--- Directions for this task ---
Go through the data and copy every line in which "number" appears.

--- Records provided ---
====
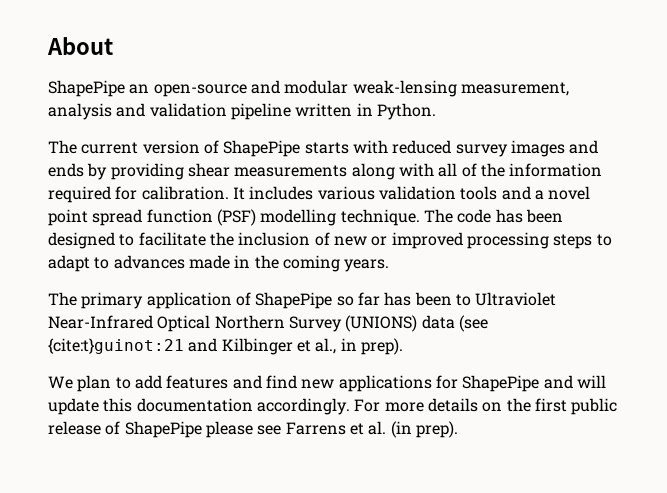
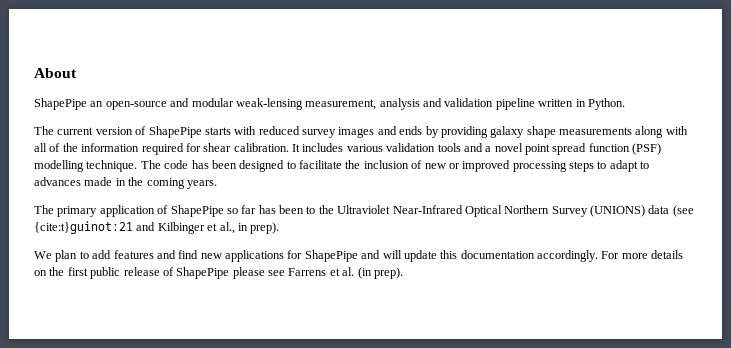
- The current version of ShapePipe starts with reduced survey images and ends by providing shear measurements along with all of the information required for calibration.
+ The current version of ShapePipe starts with reduced survey images and ends by providing galaxy shape measurements along with all of the information required for shear calibration.
- The primary application of ShapePipe so far has been to Ultraviolet Near-Infrared Optical Northern Survey (UNIONS) data (see {cite:t}guinot:21 and Kilbinger et al., in prep).
+ The primary application of ShapePipe so far has been to the Ultraviolet Near-Infrared Optical Northern Survey (UNIONS) data (see {cite:t}guinot:21 and Kilbinger et al., in prep).

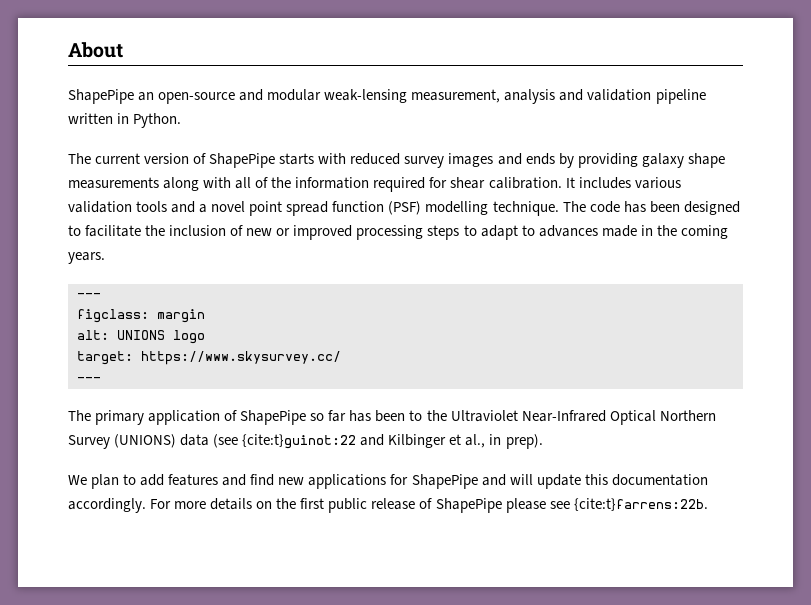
  The code has been designed to facilitate the inclusion of new or improved processing steps to adapt to advances made in the coming years.
+ ---
+ figclass: margin
+ alt: UNIONS logo
+ target: https://www.skysurvey.cc/
+ ---
- The primary application of ShapePipe so far has been to the Ultraviolet Near-Infrared Optical Northern Survey (UNIONS) data (see {cite:t}guinot:21 and Kilbinger et al., in prep).
+ The primary application of ShapePipe so far has been to the Ultraviolet Near-Infrared Optical Northern Survey (UNIONS) data (see {cite:t}guinot:22 and Kilbinger et al., in prep).
- For more details on the first public release of ShapePipe please see Farrens et al. (in prep).
+ For more details on the first public release of ShapePipe please see {cite:t}farrens:22b.

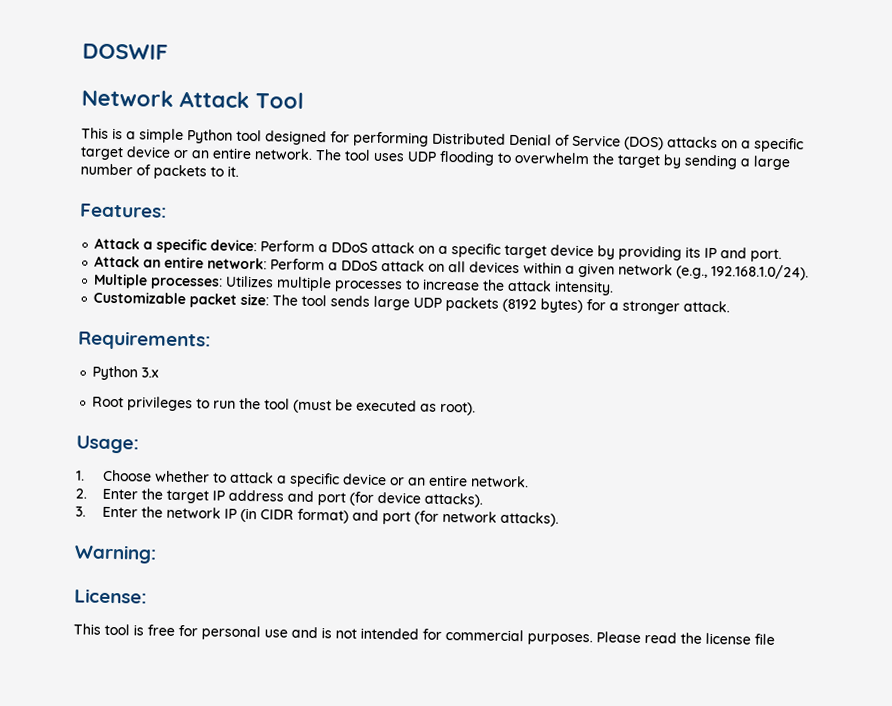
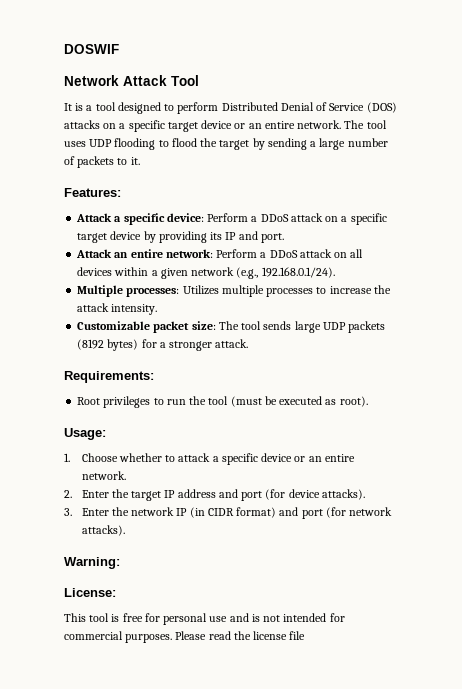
- This is a simple Python tool designed for performing Distributed Denial of Service (DOS) attacks on a specific target device or an entire network.
+ It is a tool designed to perform Distributed Denial of Service (DOS) attacks on a specific target device or an entire network.
- The tool uses UDP flooding to overwhelm the target by sending a large number of packets to it.
+ The tool uses UDP flooding to flood the target by sending a large number of packets to it.
- Attack an entire network: Perform a DDoS attack on all devices within a given network (e.g., 192.168.1.0/24).
+ Attack an entire network: Perform a DDoS attack on all devices within a given network (e.g., 192.168.0.1/24).
- Python 3.x

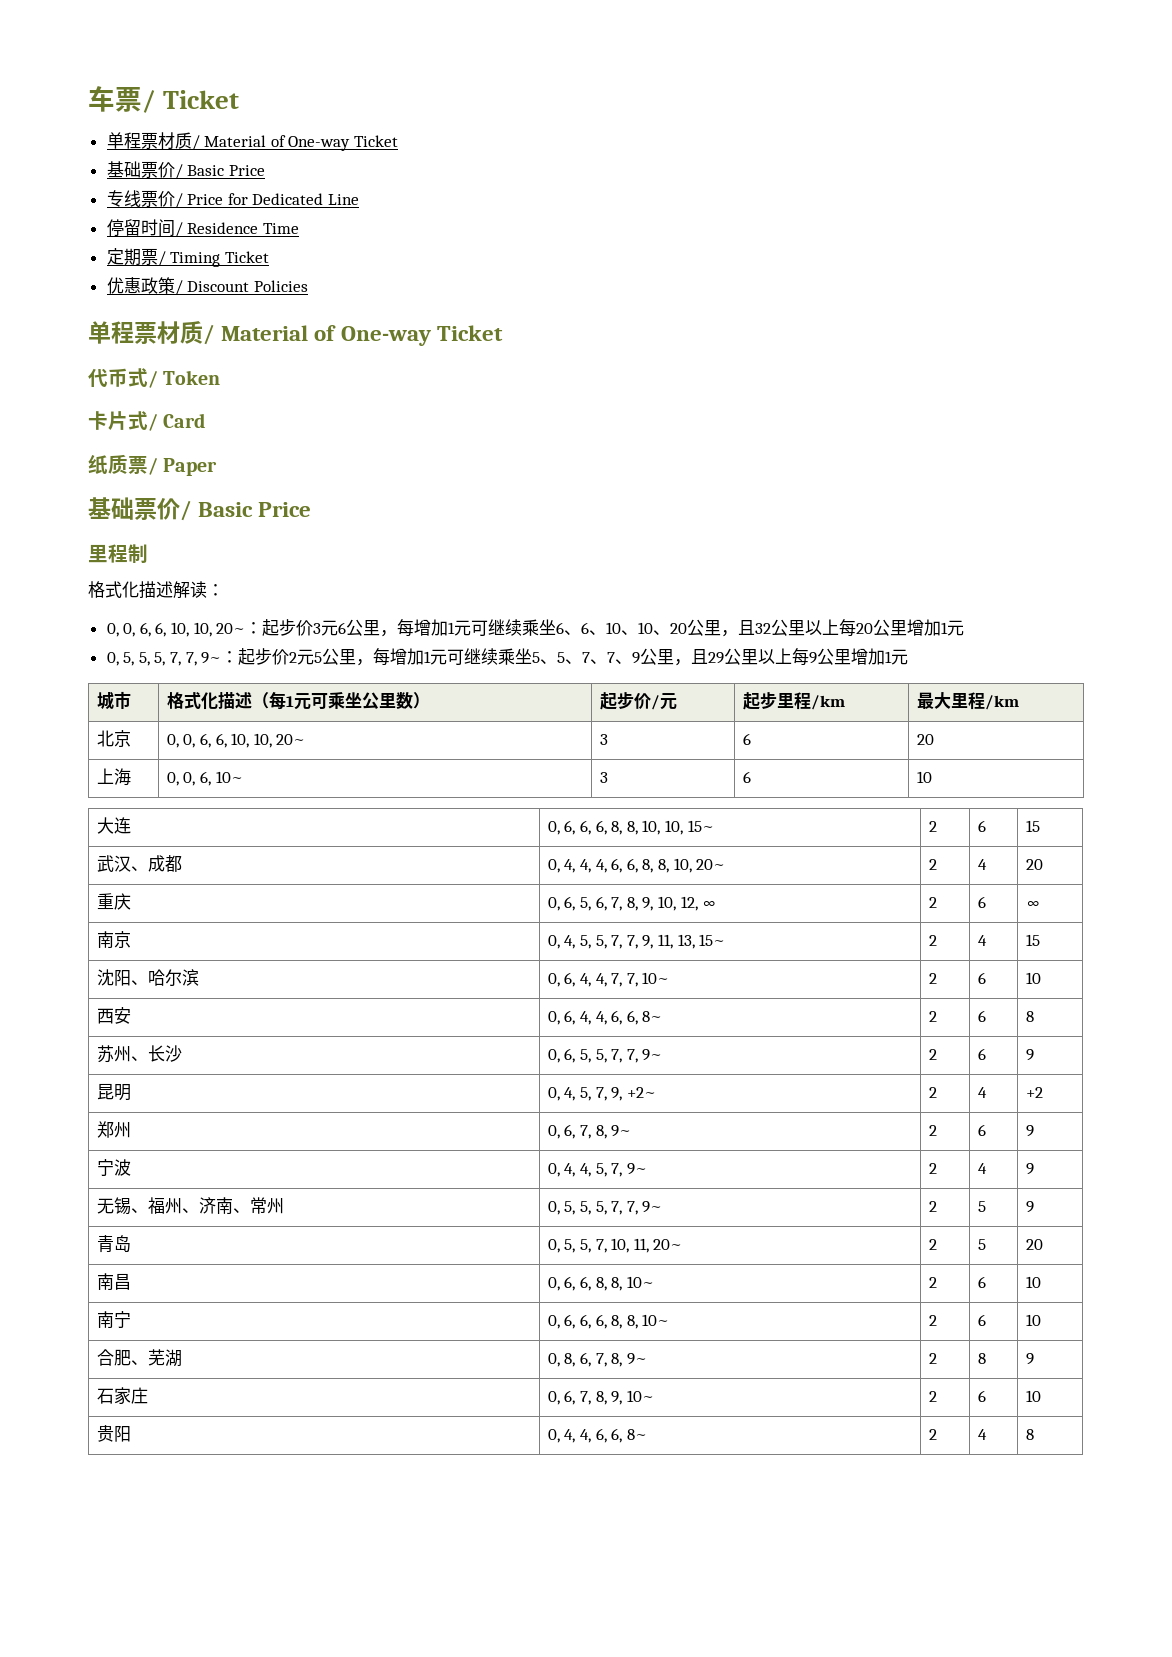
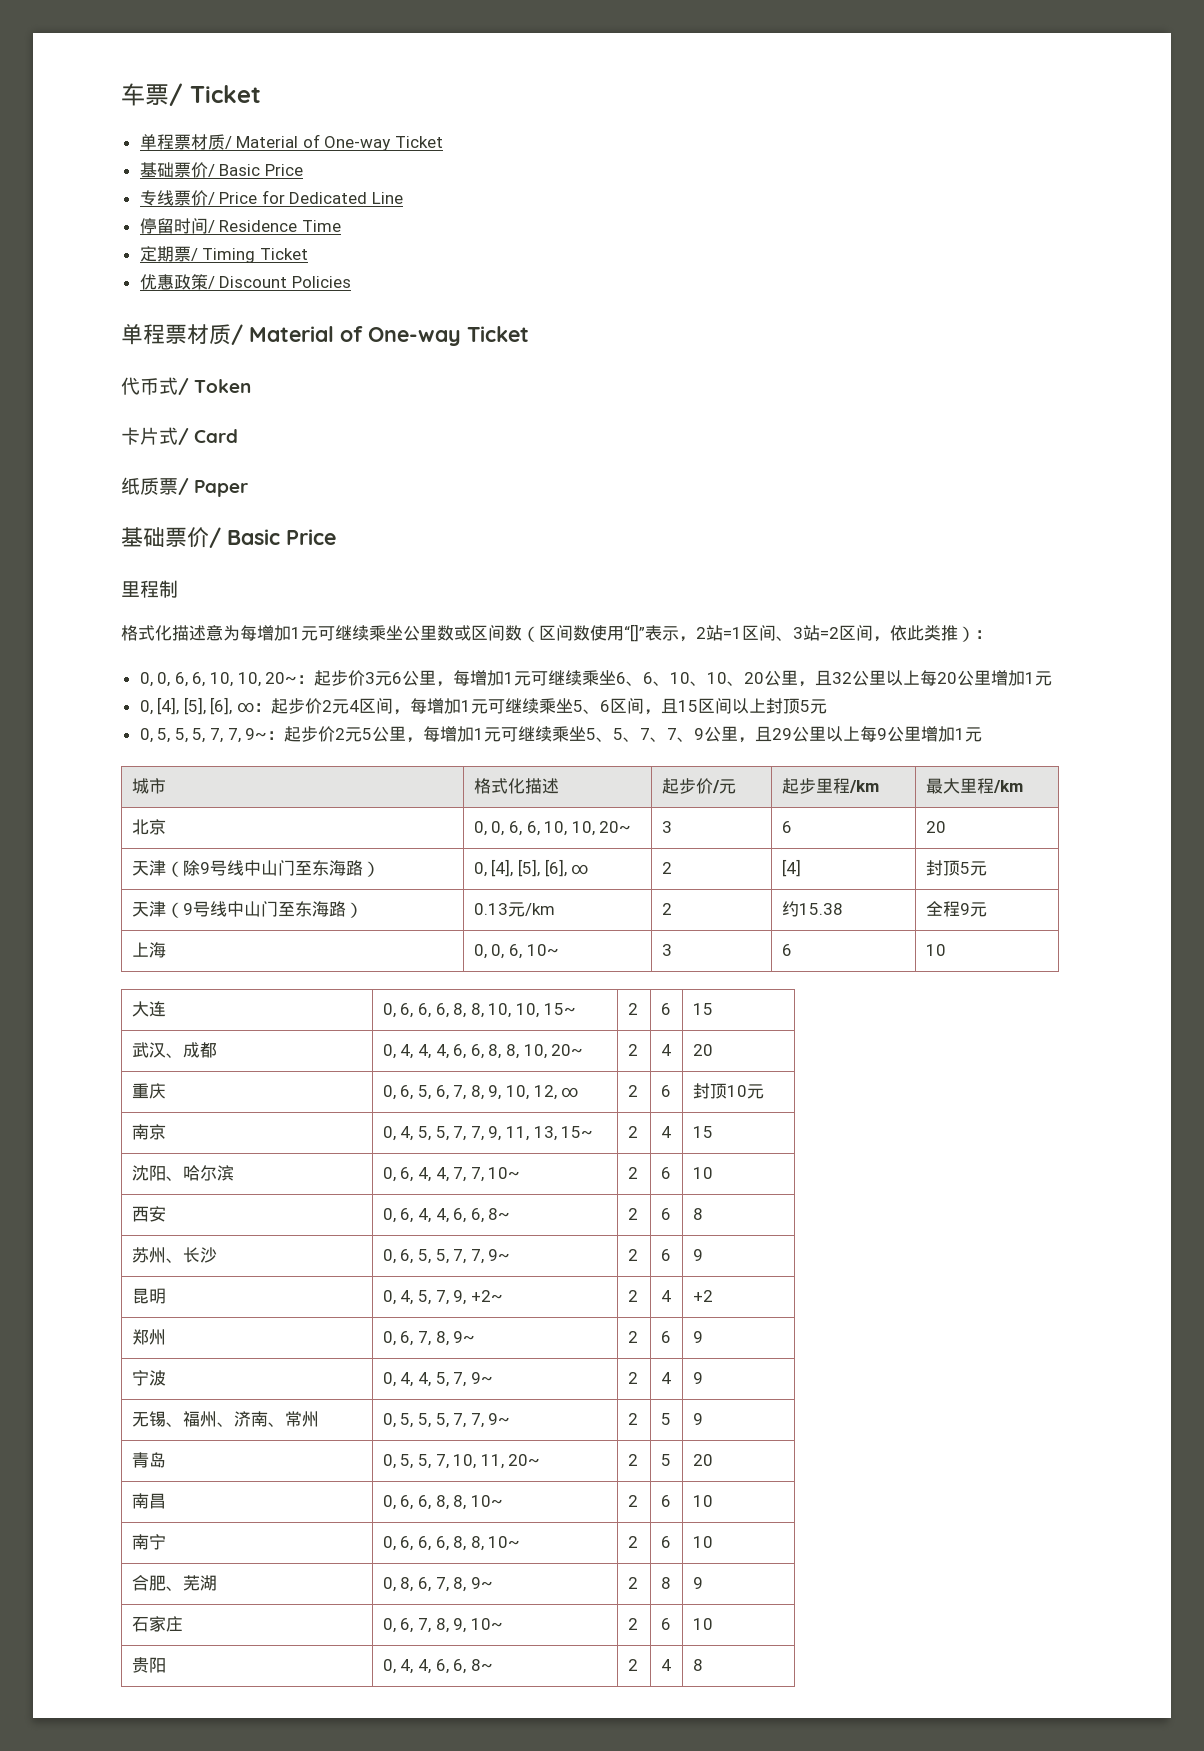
- 格式化描述解读：
+ 格式化描述意为每增加1元可继续乘坐公里数或区间数（区间数使用“[]”表示，2站=1区间、3站=2区间，依此类推）：
+ 0, [4], [5], [6], ∞：起步价2元4区间，每增加1元可继续乘坐5、6区间，且15区间以上封顶5元
- 城市 | 格式化描述（每1元可乘坐公里数） | 起步价/元 | 起步里程/km | 最大里程/km
+ 城市 | 格式化描述 | 起步价/元 | 起步里程/km | 最大里程/km
+ 天津（除9号线中山门至东海路） | 0, [4], [5], [6], ∞ | 2 | [4] | 封顶5元
+ 天津（9号线中山门至东海路） | 0.13元/km | 2 | 约15.38 | 全程9元
- 重庆 | 0, 6, 5, 6, 7, 8, 9, 10, 12, ∞ | 2 | 6 | ∞
+ 重庆 | 0, 6, 5, 6, 7, 8, 9, 10, 12, ∞ | 2 | 6 | 封顶10元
====
--- Expected answer ---
- The tool uses UDP flooding to overwhelm the target by sending a large number of packets to it.
+ The tool uses UDP flooding to flood the target by sending a large number of packets to it.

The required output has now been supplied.